I haven't been able to produce a proper Docker image from Dockerfile as of now to reuse, but I think the state of this PR is not ready to do that and a lot is still missing here. CircleCI uses image: nixos/nix:2.16.1 and then apply flakes pinned dependencies, versioned or not as of now. flake.lock "pins" the nixpkgs to a package source list, preventing to use newer package from nix upstream and permitting flakes.nix to specify a package name only, where used version is fixated by the pinned package list from flake.lock
That's where i'm at right now, trying to recreate local environment to reassess state of this project and then answer to your other questions @SergiiDmytruk, while trying to have CircleCI succeed builds.
EDIT:
TLDR: https://github.com/linuxboot/heads/pull/1269/commits/2f9b6b332f8018d4393739306eb4a796104a77bd was added by error prior of out of band discussions with mmlb. It was a foolish atempt of mine to fix cairo, and broke way more things. Restarting at https://github.com/linuxboot/heads/pull/1269/commits/dc3ebbc67309075143334709d4313d82a63b6116 shows not so much is missing to have PoC building all boards at https://app.circleci.com/pipelines/github/tlaurion/heads/2232/workflows/4c9f33a2-ead4-4b07-96d9-d148ba755ed7
Notes:
- prep_step still use debian-11. This is because even on debian-12, gems used by vbios download/extract scripts are not working, it is implied the vbios download scripts will need simplification prior of being able to work without hassle.

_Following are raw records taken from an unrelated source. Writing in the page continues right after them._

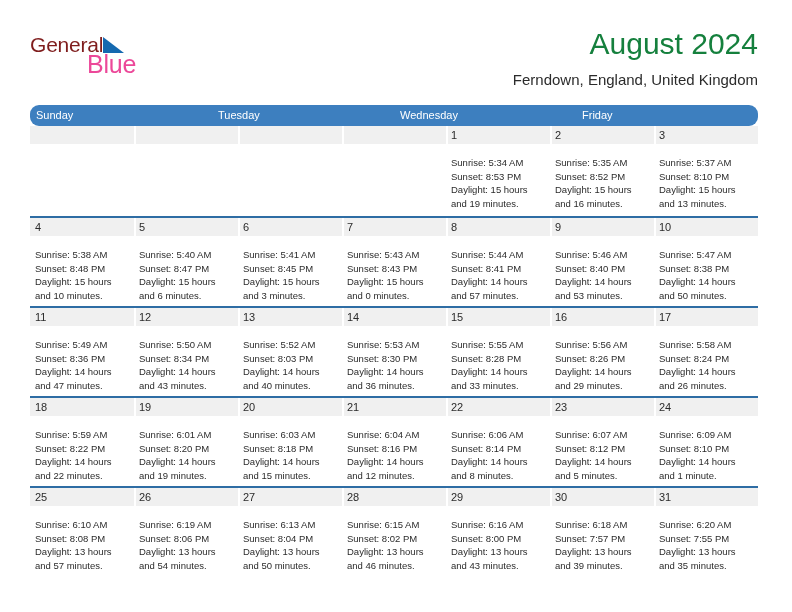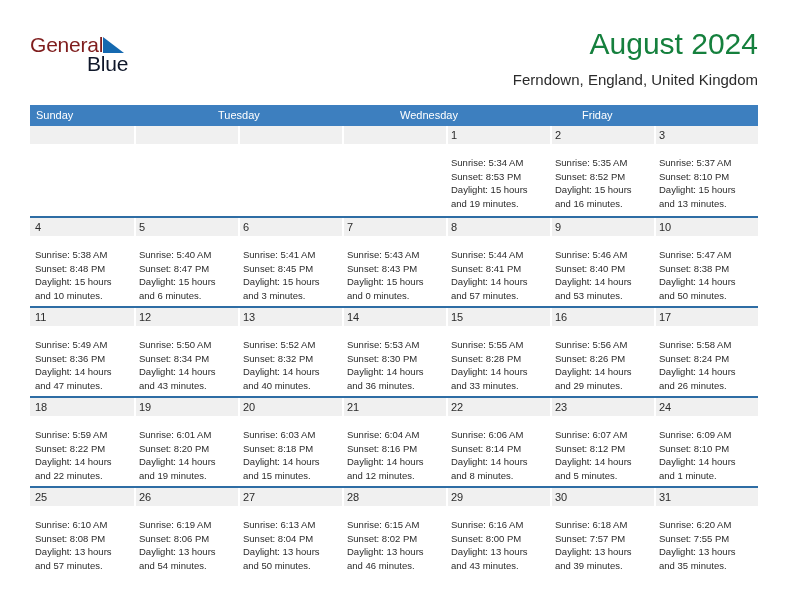--- a/index.html
+++ b/index.html
@@ -50,23 +50,23 @@
     width: 0;
     height: 0;
     border-top: 16px solid #1569b0;
     border-right: 21px solid transparent;
     transform: scaleY(-1);
   }
   .logo-blue {
     position: absolute;
     left: 57px;
     top: 19px;
-    font-size: 21px;
+    font-size: 25px;
     line-height: 22px;
-    color: #0f172a;
+    color: #ec4899;
     letter-spacing: -0.2px;
     white-space: nowrap;
   }
   .title-block {
     position: absolute;
     right: 0;
     top: 0;
     text-align: right;
   }
   .cal-title {
@@ -88,20 +88,21 @@
   .calendar {
     position: absolute;
     left: 30px;
     top: 105px;
     width: 728px;
   }
   .dow-row {
     display: flex;
     background: #3d7fbf;
     height: 21px;
+    border-radius: 9px;
   }
   .dow {
     flex: 1 1 0;
     color: #ffffff;
     font-size: 11px;
     line-height: 21px;
     padding-left: 6px;
     white-space: nowrap;
     overflow: hidden;
   }
@@ -330,21 +331,21 @@
                 <div class="day-line">Sunset: 8:34 PM</div>
                 <div class="day-line">Daylight: 14 hours</div>
                 <div class="day-line">and 43 minutes.</div>
               </div>
             </div>
             <div class="day">
               <div class="day-gap"></div>
               <div class="day-num">13</div>
               <div class="day-lines">
                 <div class="day-line">Sunrise: 5:52 AM</div>
-                <div class="day-line">Sunset: 8:32 PM</div>
+                <div class="day-line">Sunset: 8:03 PM</div>
                 <div class="day-line">Daylight: 14 hours</div>
                 <div class="day-line">and 40 minutes.</div>
               </div>
             </div>
             <div class="day">
               <div class="day-gap"></div>
               <div class="day-num">14</div>
               <div class="day-lines">
                 <div class="day-line">Sunrise: 5:53 AM</div>
                 <div class="day-line">Sunset: 8:30 PM</div>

- All other build steps (having blobs in place, where everything not vbios currently works and does not depend on manual invocation of scripts) from CircleCI prior of launching the builds. The only reason the blobs download/extraction is made in prep_step is to download once, do a workspace cache and pass that workspace cache to all following buildsteps to not redownload constantly from manufacturers websites
OP is misleading since he got away of a "pure" nix environement since starting
There is --ignore-environment in there for nix develop which is kind of like nix shell --pure.
I haven't been able to produce a proper Docker image from Dockerfile as of now to reuse,
docker build -t heads-nix . worked without issues for me, but I have Nix installed anyway, so just using nix develop -i.